Tradition is built on shortcuts.
The ancestor is fed on leftovers.
Their very image is replicated on cheap paper.
Venerated ancestors generate more kitsch than any hated predecessor.
Hatred would have required, indeed, originality - homelessness, unrecognizability, perpetual renewal. See how many ways we are still devising to hate Hitler, to reject Stalin, to accuse the Devil. But how little we really do to love Christ, Mahomed, the Buddha.
The ancestor that demands respect demands in fact the simple techné of repetition. And repetition is simply a way of putting the ancestors to rest.
The fact that repetition is so simple, perhaps horribly easy to perform, is the reason why institutions, discourses, ideologies have been devised. They have come not as aids to the ancestors but as ways of imposing the authority of their own memory. They don’t complicate things in any way. On the contrary, they simplify them, in the sense that they estrange the ancestors even further, by hiding them behind rituals that are more important than the ancestors themselves.

An end to love?

So the festival commemorating the ancestor is a reminder of the separation created between the living and the dead. The ancestor must go, must be hidden behind ritual and felicity in order to be present at all; in order not to come as a perceivable burden (which would radically change their status from something cherished into something loathed).
Yes, the annihilation of the predecessor is embedded in things. It comes with veneration itself. Without reducing them to the status of special events (i.e. things that don’t occur very often) the predecessors would be too much to bear.
Without this annihilation, the predecessor would be a cause of perpetual anxiety. An ancestor too present would transform the worshiper into a depressive.
So now it should be quite easy to see that the rejection of the precedent that comes with every act of creation (with every renewal) is the natural, organic way of things. The world should not rage against the original, since the original (that which belongs to the source) is the only way out of the aporias perpetually created by traditions.
Tradition is, indeed, a state of being stuck, of being immobilized by the pressure of repetition. There’s nowhere to go. There’s only here to stay: a here that is perpetual (the here of the ritual).
But this being-stuck is, funnily enough, the way out of the problem I have described as the surplus of the precedent. If the predecessor is kept within this repeatable cycle, he/she is no longer a threat (if by threat we understand the threat of the original, of the unprecedented). Hence prayers that demand love, ceremonies that promise bliss.
Love, the easy way out of the problem...
Love, the unconditional compliance...
Love, the desertion of reason...
Love, the barrier to questioning...
Love, the acceptance of dogmas...
Love, the end of strife...
Love, the beautiful but oh, so permissive...
This is true insofar as a loop is only one loop, one of the many possible loops, one of the particles of sand in a vast desert.
Love is not one Love but many loves – particular, regimented loves; they make sense in closed (and enclosed) systems and cannot migrate into other systems. The Christian principle of agápē annuls these particular loves; but, generous and promising as it may seem, it proposes a utopia, a quasi-impossibility, since “love of all” is impossible in the world.
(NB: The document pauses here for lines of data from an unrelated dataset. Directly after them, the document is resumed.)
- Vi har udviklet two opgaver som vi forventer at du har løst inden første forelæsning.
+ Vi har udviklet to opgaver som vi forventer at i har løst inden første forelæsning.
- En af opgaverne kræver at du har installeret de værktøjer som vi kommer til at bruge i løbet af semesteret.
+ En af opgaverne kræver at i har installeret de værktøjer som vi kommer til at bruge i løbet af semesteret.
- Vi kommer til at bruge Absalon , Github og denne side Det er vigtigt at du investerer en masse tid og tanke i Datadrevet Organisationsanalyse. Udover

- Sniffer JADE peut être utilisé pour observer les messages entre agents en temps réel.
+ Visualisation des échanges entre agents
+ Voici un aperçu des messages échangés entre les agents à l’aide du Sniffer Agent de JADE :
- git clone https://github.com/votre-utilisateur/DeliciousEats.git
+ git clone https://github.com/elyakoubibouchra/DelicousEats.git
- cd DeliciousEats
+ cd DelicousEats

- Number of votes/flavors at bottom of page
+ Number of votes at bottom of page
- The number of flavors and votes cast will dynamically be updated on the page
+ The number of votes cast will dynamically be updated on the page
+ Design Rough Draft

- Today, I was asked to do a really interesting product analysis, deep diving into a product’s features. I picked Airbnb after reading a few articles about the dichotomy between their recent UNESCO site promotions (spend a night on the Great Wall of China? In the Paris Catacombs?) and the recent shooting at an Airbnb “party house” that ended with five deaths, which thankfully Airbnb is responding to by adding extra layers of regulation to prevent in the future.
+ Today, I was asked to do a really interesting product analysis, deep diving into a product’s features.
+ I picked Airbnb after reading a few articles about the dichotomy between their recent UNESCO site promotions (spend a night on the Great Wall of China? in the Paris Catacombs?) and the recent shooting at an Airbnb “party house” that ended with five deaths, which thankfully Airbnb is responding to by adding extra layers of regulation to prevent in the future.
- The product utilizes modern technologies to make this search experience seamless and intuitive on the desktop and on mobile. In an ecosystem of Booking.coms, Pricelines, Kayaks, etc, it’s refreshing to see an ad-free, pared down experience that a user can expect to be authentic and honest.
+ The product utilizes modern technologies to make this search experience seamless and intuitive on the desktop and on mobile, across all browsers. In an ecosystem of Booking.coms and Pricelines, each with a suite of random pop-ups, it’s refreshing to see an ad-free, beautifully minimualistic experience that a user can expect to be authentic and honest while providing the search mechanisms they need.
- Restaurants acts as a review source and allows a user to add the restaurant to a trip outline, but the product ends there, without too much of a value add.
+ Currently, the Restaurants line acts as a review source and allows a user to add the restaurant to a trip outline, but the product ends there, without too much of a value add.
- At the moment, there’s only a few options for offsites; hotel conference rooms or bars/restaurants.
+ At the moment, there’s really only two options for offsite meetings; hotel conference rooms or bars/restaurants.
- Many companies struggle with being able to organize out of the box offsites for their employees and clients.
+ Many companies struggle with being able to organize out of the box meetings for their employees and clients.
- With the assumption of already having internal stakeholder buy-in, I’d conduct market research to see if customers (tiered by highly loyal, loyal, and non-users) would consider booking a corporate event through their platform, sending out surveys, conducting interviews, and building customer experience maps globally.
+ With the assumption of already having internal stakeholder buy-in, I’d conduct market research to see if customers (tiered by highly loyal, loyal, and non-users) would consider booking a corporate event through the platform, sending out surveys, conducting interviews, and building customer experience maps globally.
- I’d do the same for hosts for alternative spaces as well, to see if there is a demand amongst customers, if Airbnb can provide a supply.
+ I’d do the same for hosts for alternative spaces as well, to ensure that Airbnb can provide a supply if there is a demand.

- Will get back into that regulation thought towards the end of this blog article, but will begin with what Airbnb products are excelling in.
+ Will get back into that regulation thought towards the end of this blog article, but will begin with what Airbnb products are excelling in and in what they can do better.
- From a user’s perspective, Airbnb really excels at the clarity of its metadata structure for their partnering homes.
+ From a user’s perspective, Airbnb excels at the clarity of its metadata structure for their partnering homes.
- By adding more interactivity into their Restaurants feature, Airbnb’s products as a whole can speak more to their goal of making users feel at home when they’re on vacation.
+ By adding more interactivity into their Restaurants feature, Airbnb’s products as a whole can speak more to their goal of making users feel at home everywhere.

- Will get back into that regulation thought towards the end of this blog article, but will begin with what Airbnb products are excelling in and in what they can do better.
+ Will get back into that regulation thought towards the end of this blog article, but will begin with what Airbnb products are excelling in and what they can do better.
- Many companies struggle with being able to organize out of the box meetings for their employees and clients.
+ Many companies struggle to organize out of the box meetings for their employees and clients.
Source: Raichel Williamson
When Gilles Deleuze spoke of deterritorialization (this complicated, barbarous term that makes tongues twist), he spoke of a necessity to dissolve the borders of territories, to break the cycle that creates those loops, to open the world. To do so one needs to accept the challenge of being homeless again, of being barbarous like the word that describes the situation, of arriving at things by a back alley, furtively, like petty criminals who steal what’s not their own. Like thieves, like plagiarists.